My blog has received its first complaint.
Seems I’ve produced fine stories about fine people and fine flowers.
My crime is that I’ve completely ignored the fine herbs and vegetables growing in my husband’s gardens.
Like the fragrant apple mint, which we use to flavour drinking water and in delicious mint jelly too. We also chop it up and mix with fresh blueberries and sliced mangoes, for dessert.
But I digress.
Husband is complaining. Reminding me that: “You can’t eat flowers. At least, not most of them!”
And along comes Vito, for reinforcement.
Yes, the vintner-gardener-historian of our neighborhood who turns up repeatedly in A Good Home, turned up at our garden gate this morning. That same Vito who believes only vegetables and herbs — and wine grapes — have a right to exist in a garden.
As if my husband needed any reinforcement….
But I digress.
Since one does not wish to upset the finest cook ( some may say the only cook) in this household, I’ve decided to make amends.
We’ll come back to the vegetables one day soon. For now, I hope you enjoy these photos of the herbs which my husband tends more faithfully than the flowers in our garden.

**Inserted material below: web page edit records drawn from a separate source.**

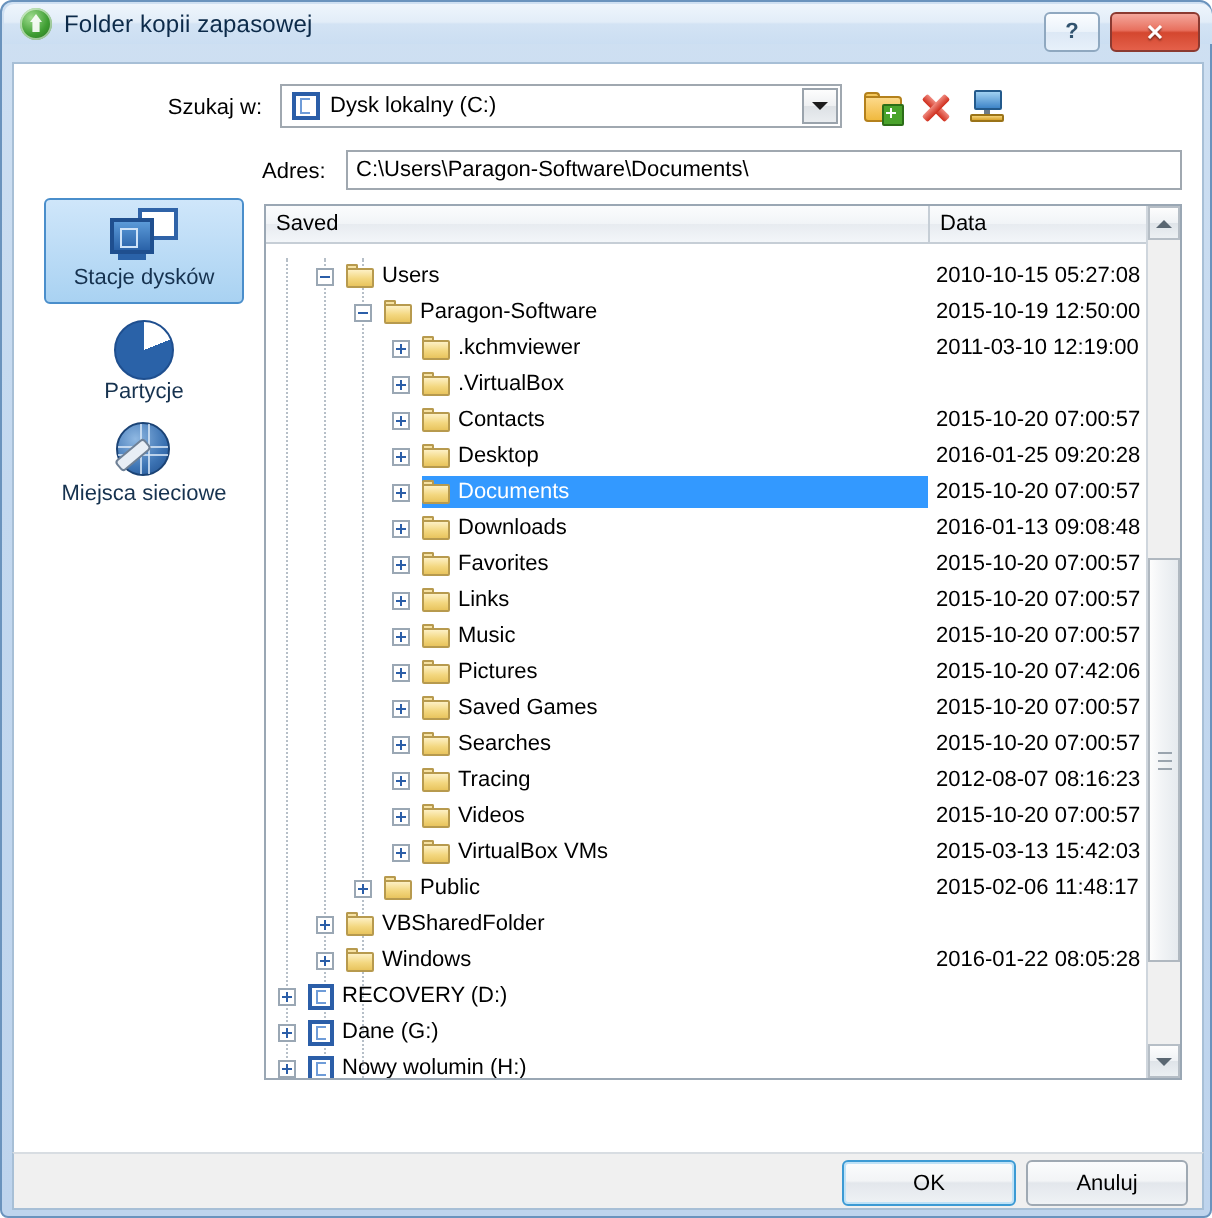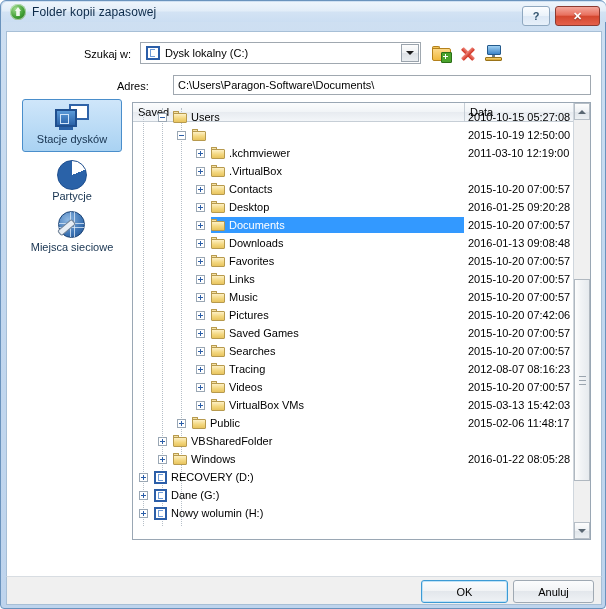"Adres:" #adres-label { left: 116px -> 130px }
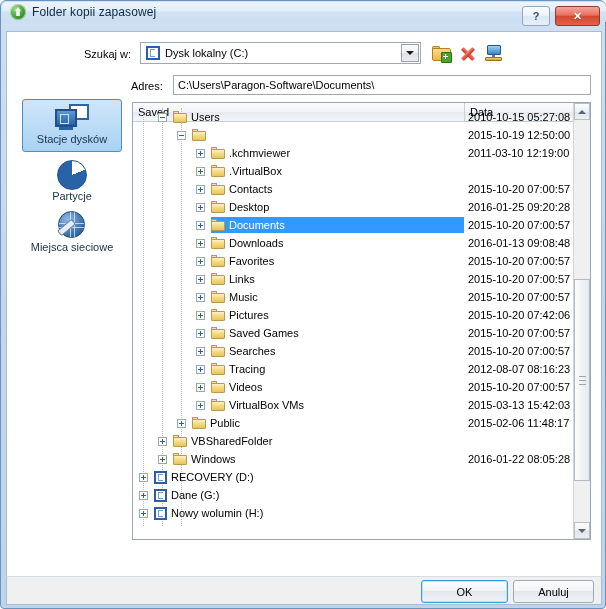"Users" #tree-body { top: 5px -> 26px }
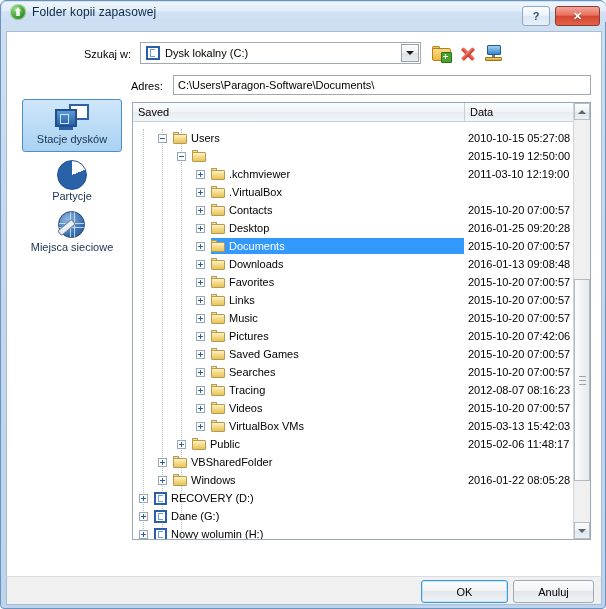"Paragon-Software" span.lbl { html: none -> <span>Paragon-Software</span> }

I cannot say they are the most interesting photos I ever saw. Take this parsley.
And this French Tarragon. For a plain-looking herb — exemplifies uber-exuberance. N’est-ce pas?
Not that I’m complaining. Herbs taste very good in the dishes my husband makes. Basil, for example, goes well with tomato dishes.
Some herbs grew from last year’s seeds. We got lots of re-seeded dill, which goes well with fish, especially salmon. Cilantro, below, is great in salads. And goes well with avocado, shrimp dishes, etc.
But I digress.
My issue: Herbs tend to have small flowers, and most of them are white. Why aren’t some red or blue or yellow? This onion flower would look great in red.
Not that I’m complaining.
Chives, above, go well with omelettes and scrambled eggs.
And did you know you can eat garlic scapes? Great in a vegetable stir-fry.
And did I say that garlic is easy to grow? If you let the scapes go to seed, then drop the seeds in a small part of your garden, and lightly cover with soil, you’ll have garlic next year.
Not that I know anything about such stuff, of course.
I’m a flower garden person.
Photos by Hamlin Grange
61 thoughts on “Herbs …. Ho Hum”
Clever intro and word play to hook my interest. Can’t wait for the veggie post, but I’m with you, I’d rather have flowers. 🙂
A guy after my own heart! So right you are, Brad.
Right on, brother.
I think your crime will be forgiven with this post. The herbs in the garden are magnificent.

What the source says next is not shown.